Region proposal has been thoroughly studied in computer vision. According to the paper describing the SSA, region proposal concerns “generating possible object locations for use in object recognition.”

The SSA used image segmentation along with metrics such as color similarity, intensity similarity, and texture similarity to generate a large set of regions. Region proposal algorithms tend to produce lots of false positives, as they cast a wide net and let a down-stream classifier filter these further.

Region proposals from the original SSA paper

Indeed, early object detectors were basically just model-based region proposer followed by a classifier. For example, the R-CNN operated in two stages (image source here:

1)Generate a ton of region proposals from the image using Selective Search Algorithm

2) Resize each region to some fixed dimensions and feed it into a CNN classifier

The visibility model

So, how does this relate guessing whether an object is visible given an image and the object’s bounding box? This is the “model” I settled on:

  • An object is visible if and only if its bounding box is (approximately) generated by Selective Search Algorithm

So I generated region proposals using SSA, and if any of these proposals had an Intersection over Union (IoU) with an object bounding box close to 1, then we call them a match and declare the object visible.

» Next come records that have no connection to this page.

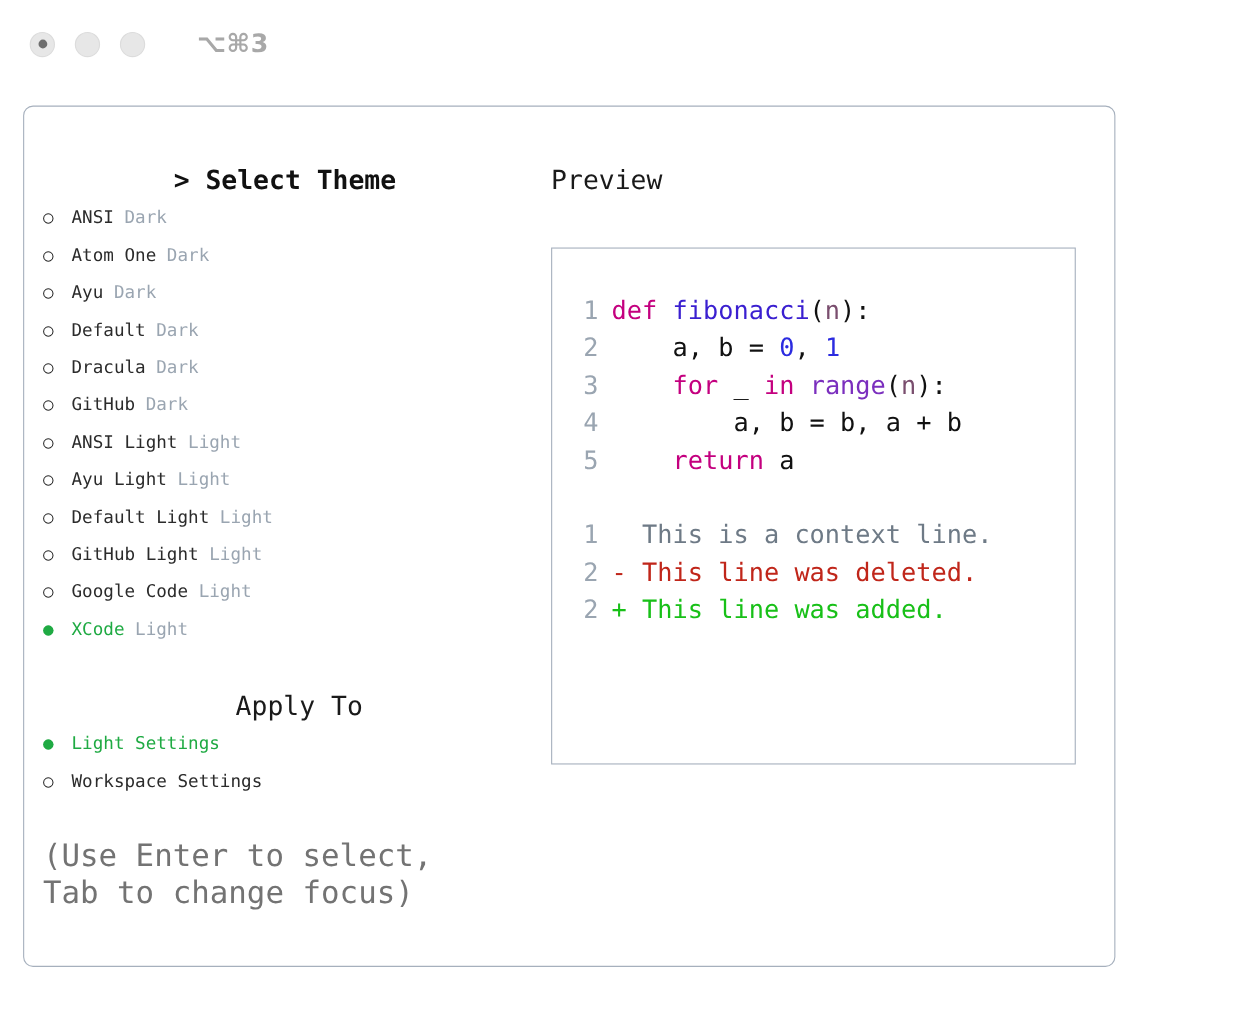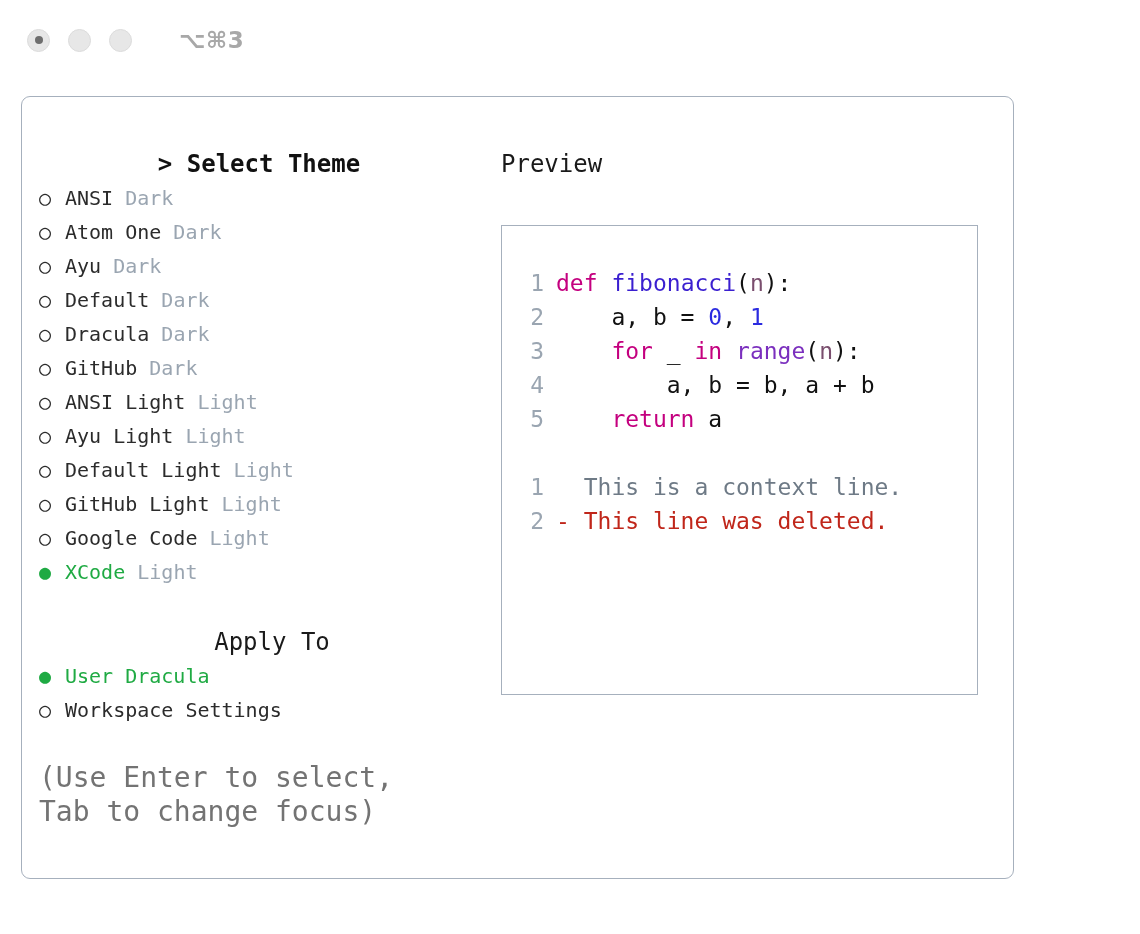"○ ANSI Dark" .row { font-size: 20px -> 16px }
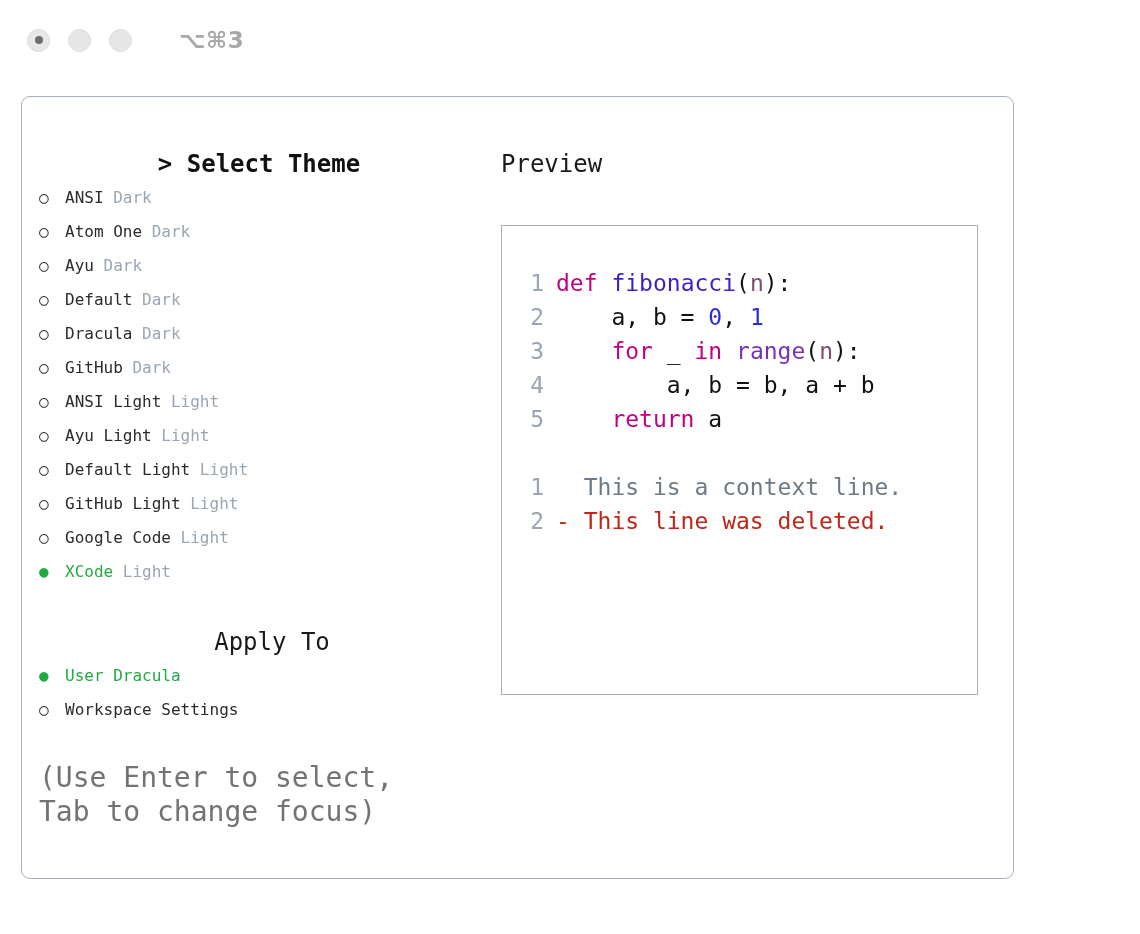"2 + This line was" div.code-line { html: none -> <div><span>2</span><span>+ This line was added.</span></div> }
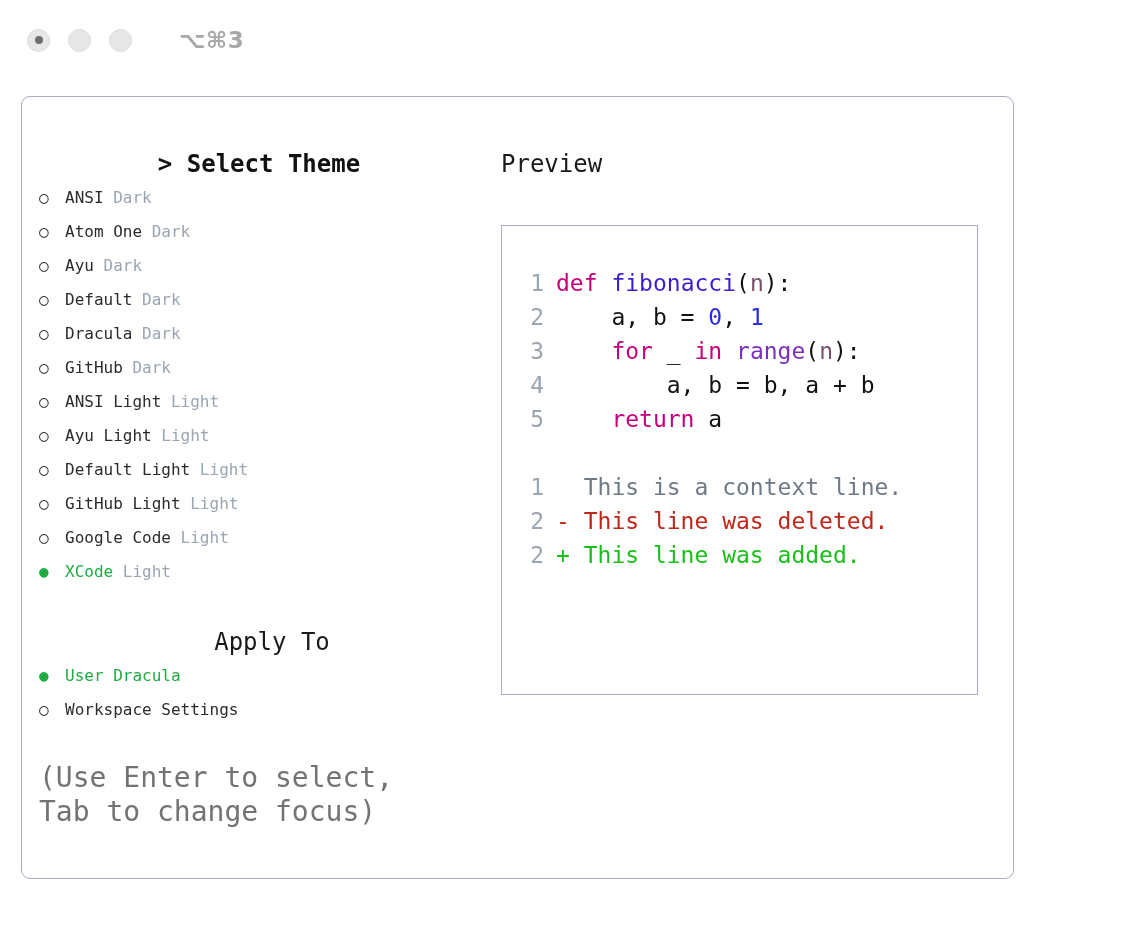"User Dracula" span.name-sel { text: User Dracula -> Light Settings }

That’s it! Sounds stupid, right? Well fuck off, I was pretty proud of this little trick.

So does it work? See for yourself:

Left: Objects labeled “visible” by SSA. Right: Objects labeled “invisible” by SSA
Left: Objects labeled “visible” by SSA. Right: Objects labeled “invisible” by SSA

Come on, that’s not bad! Maybe it’s a little overly cautious, but I think this will filter out a nice dataset of visible objects! So that’s the trick! That’s how I created training data for visually detecting interactible objects in Runescape.

Training an object detector

I used YOLOV5 and trained on a bunch of training data collected from around Lumbridge area in Runescape. The results were not too bad:

Using a trained YOLOV5 to detect interactible objects
Using a trained YOLOV5 to detect interactible objects

Nobody’s calling it perfect, but it’s pretty fast and not terribly inaccurate! This thing is pretty good at guessing what objects you can click in Runescape.

Conclusion

There is no conclusion. The human condition drives us forward, hurtling ourselves blindly into the unknown. I leapfrog from idea to idea, and each hop manifests ripples on the surface of the water. These are my signature, my proof that I was here. It seems you have found one of my ripples.